More dovishness from the BOJ
The BOJ has also been relatively dovish recently. In June it unexpectedly raised its key interest rate by a quarter of a percentage point to a record low 1.75%. The BOJ also surprised markets by lowering its bond yield target by the same amount. The BOJ is widely seen as the main bulwark against deeper central bank cuts in the event of a financial crisis. The BOJ has been lowering its key interest rate since October 2013 and also miscalculated its bond yield target. In the event of a financial crisis, the central bank is required to take stringent monetary and economic measures to quell inflation and protect the economy. The euro and the single currency risk
The recent dollar surge is also a major risk to the euro. The euro has been strengthening against the dollar since the start of the year and is now the most valued currency in terms of the dollar. A strong dollar combined with a rising euro makes exports more expensive in both countries and has the potential to spark a trade war. The European Central Bank (ECB) has been hiking rates to prepare for more interest rate rises, but the rise of the dollar could complicate its plans and send the euro lower. If a trade war breaks out, that could further weaken the dollar and hurt exporters. The ECB is expected to increase interest rates again in January, but the effect of the rise in the dollar on the euro is unclear. Continuity in emerging market central banks
The dollar surge has also been a major worry for central bankers and financial regulators. The Bank of Japan (BOJ) and the People’s Bank of China have both been buying massive amounts of assets to support the currencies of struggling countries. The fear is that these central banks could try to use the plunge in the dollar as an excuse to slow down or cut back on their efforts to prop up the currencies. That would damage confidence in the dollar and the economy in general. Meanwhile, the People’s Bank of China has bought US government bonds to prop up the value of the yuan and is expected to buy more financial assets in the coming months. Japan and the yen: The classic case against strength
The dollar and the euro have also been major concerns for investors in Japan. The yen has been strengthening against the dollar since the start of the year and is now the strongest currency in the world. The Japanese central bank has been buying government bonds to prop up the yen and is expected to buy more financial assets in the coming months. That could hurt emerging market and other companies based in China and India. The Japanese economy is huge, with a population of over 130 million people. The country is a major manufacturing and trading power, with a wide range of industries and a large population of working age people. Conclusion – Is the dollar about to fall?

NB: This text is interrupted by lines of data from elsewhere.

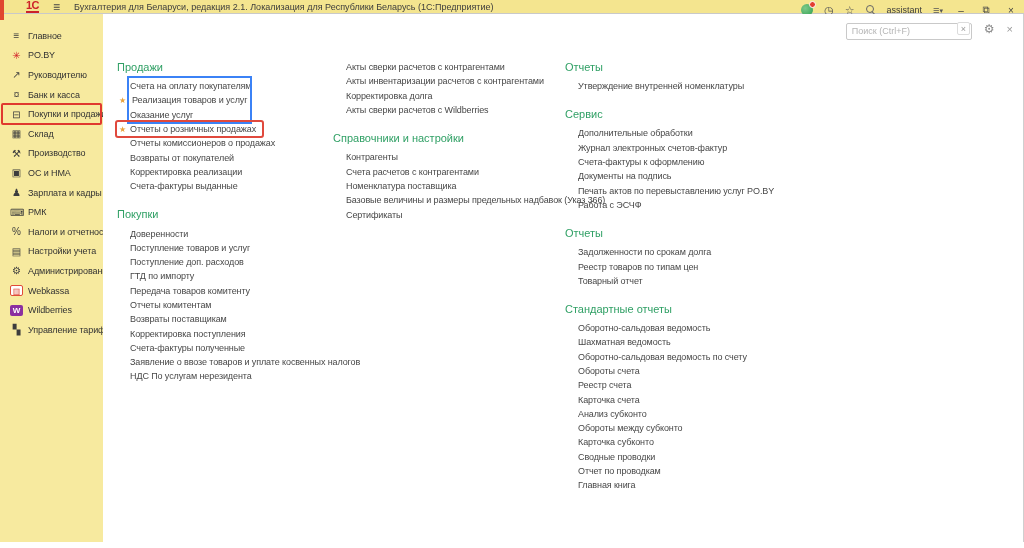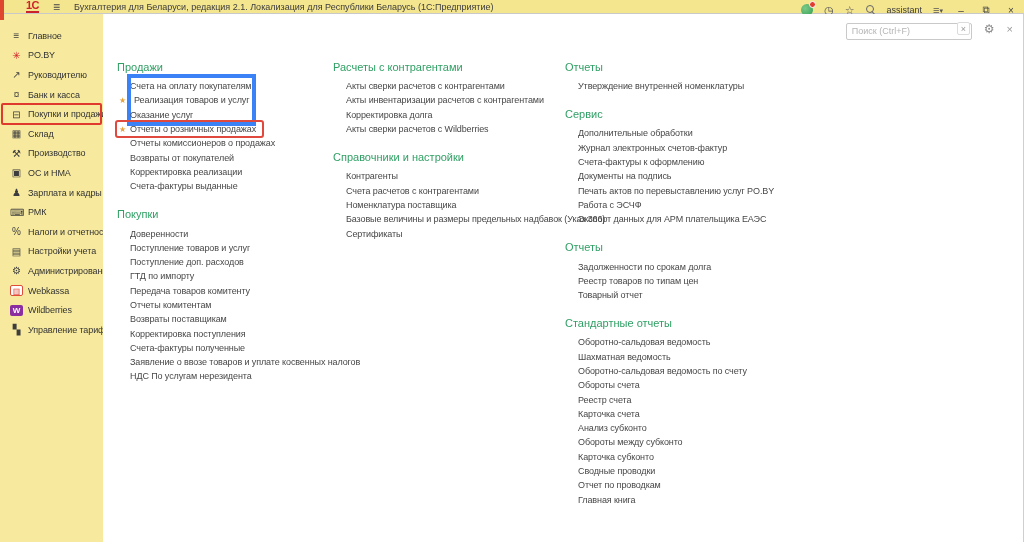"Расчеты с контрагентами" div.mhead { html: <div>Расчеты с контрагентами</div> -> none }
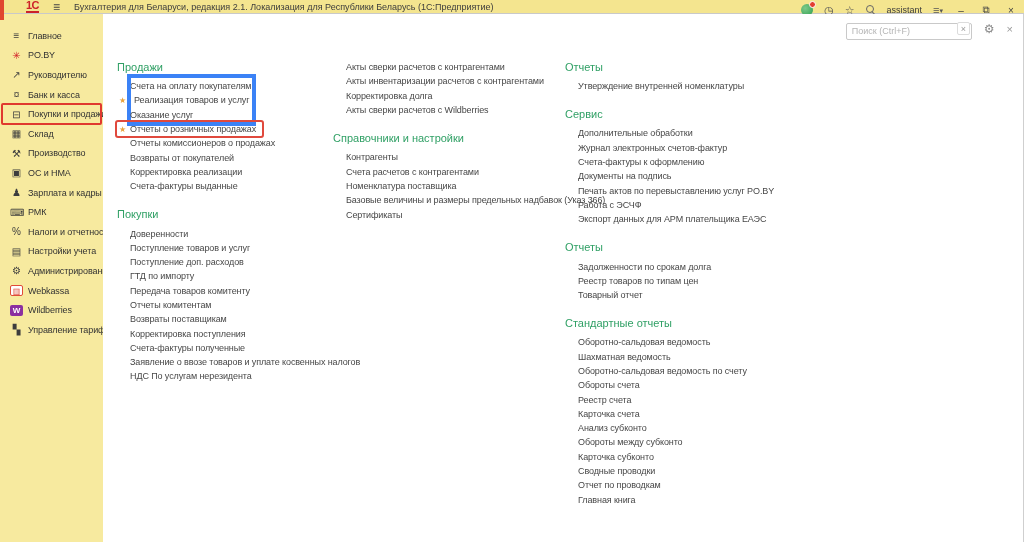"Реализация товаров и услуг" .menu-item.focus-box .mlink { border: 4px solid #3b82f6 -> 2px solid #3b82f6 }
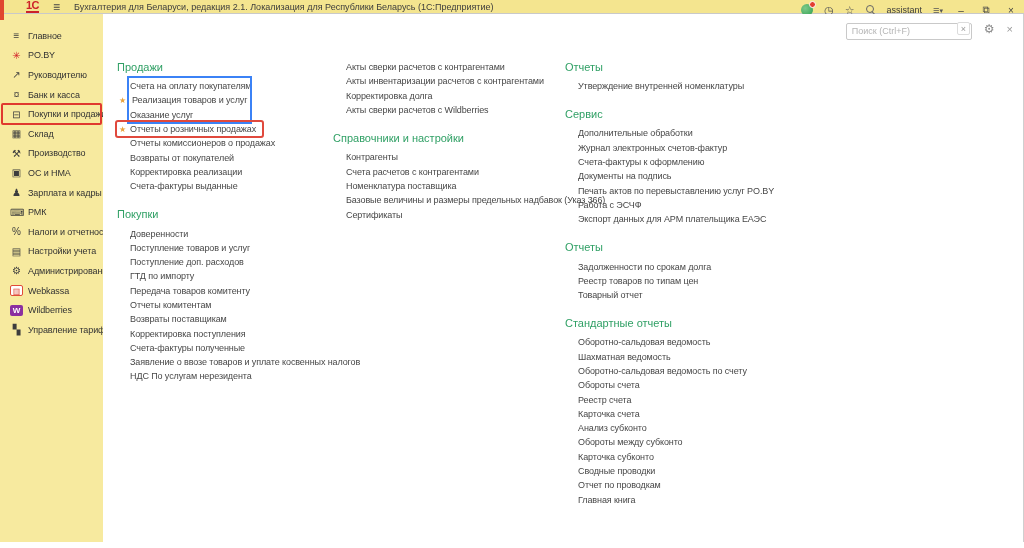"Экспорт данных для АРМ плательщика" div.menu-item { html: <div> <span></span> <span>Экспорт данных для АРМ плательщика ЕАЭС</span> </div> -> none }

The recent appreciation of the dollar has been a major worry for investors, but the fact that the dollar is also a reserve currency means it has relatively little downside risk. That said, there is a real risk of a “death spiral” in some emerging market economies if interest rates rise too quickly and allow debt to rise. That could lead to social unrest and a drop in economic growth. If the dollar falls, that could have a large knock-on effect on the world economy, with shares in small and medium-sized companies falling and inflation rising. If the dollar falls too low, that would be a major disaster for the world economy and financial system.